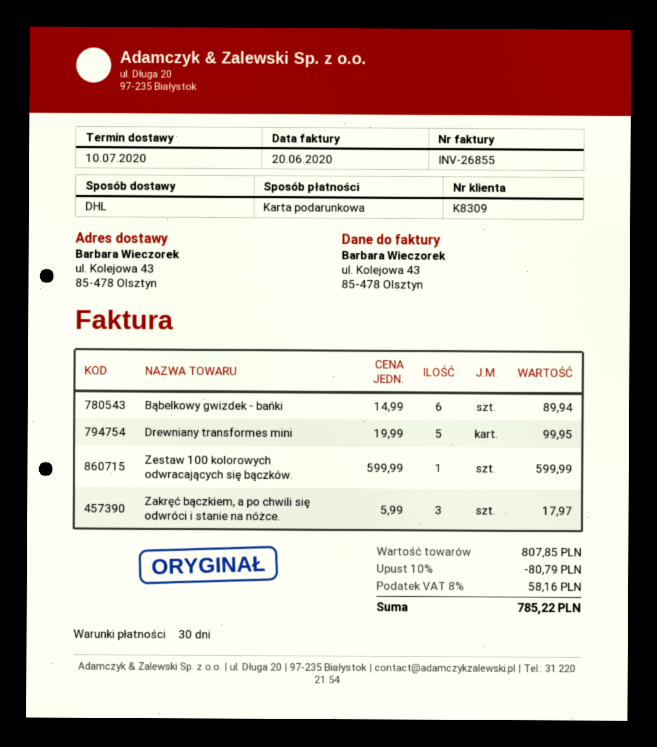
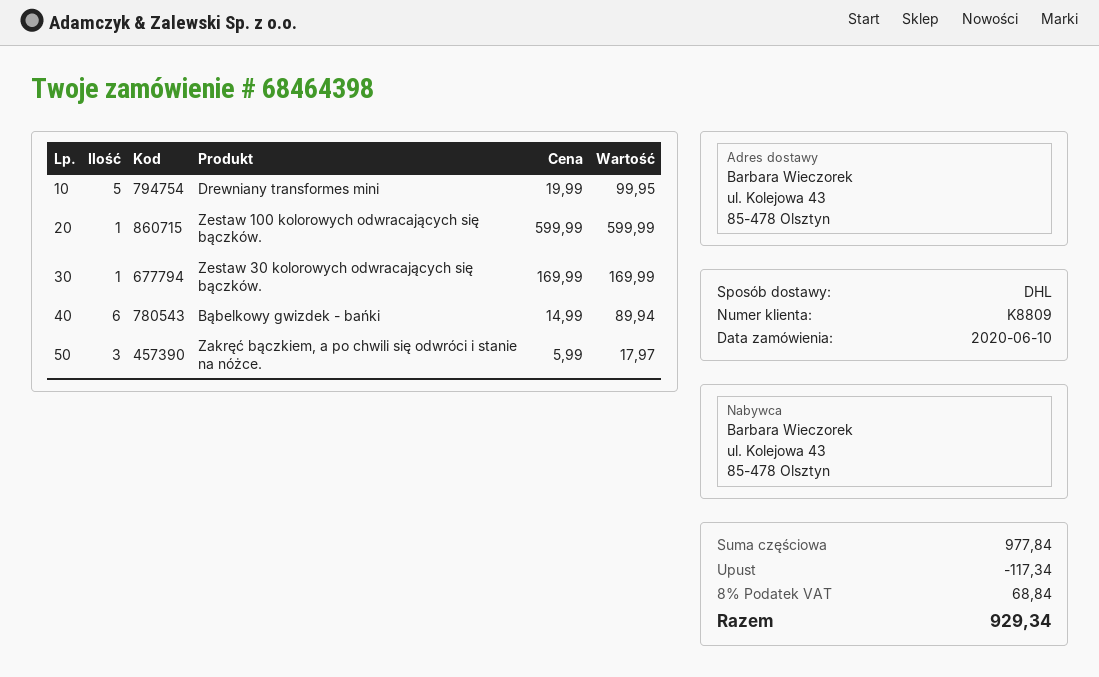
customer number: K8309 -> K8809
Zestaw 30 kolorowych odwracających się bączków.: none -> 1 x 169.99 = 169.99
subtotal: 807.85 -> 977.84
discount: 80.79 -> 117.34
tax: 8% = 58.16 -> 8% = 68.84
total: 785.22 -> 929.34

Task statement.
Repeat exactly the lines above from the line that contains "discount: 80.79 -> 117.34" through the end. Include both of these ends; leave out everything else.

Answer for this exercise.
discount: 80.79 -> 117.34
tax: 8% = 58.16 -> 8% = 68.84
total: 785.22 -> 929.34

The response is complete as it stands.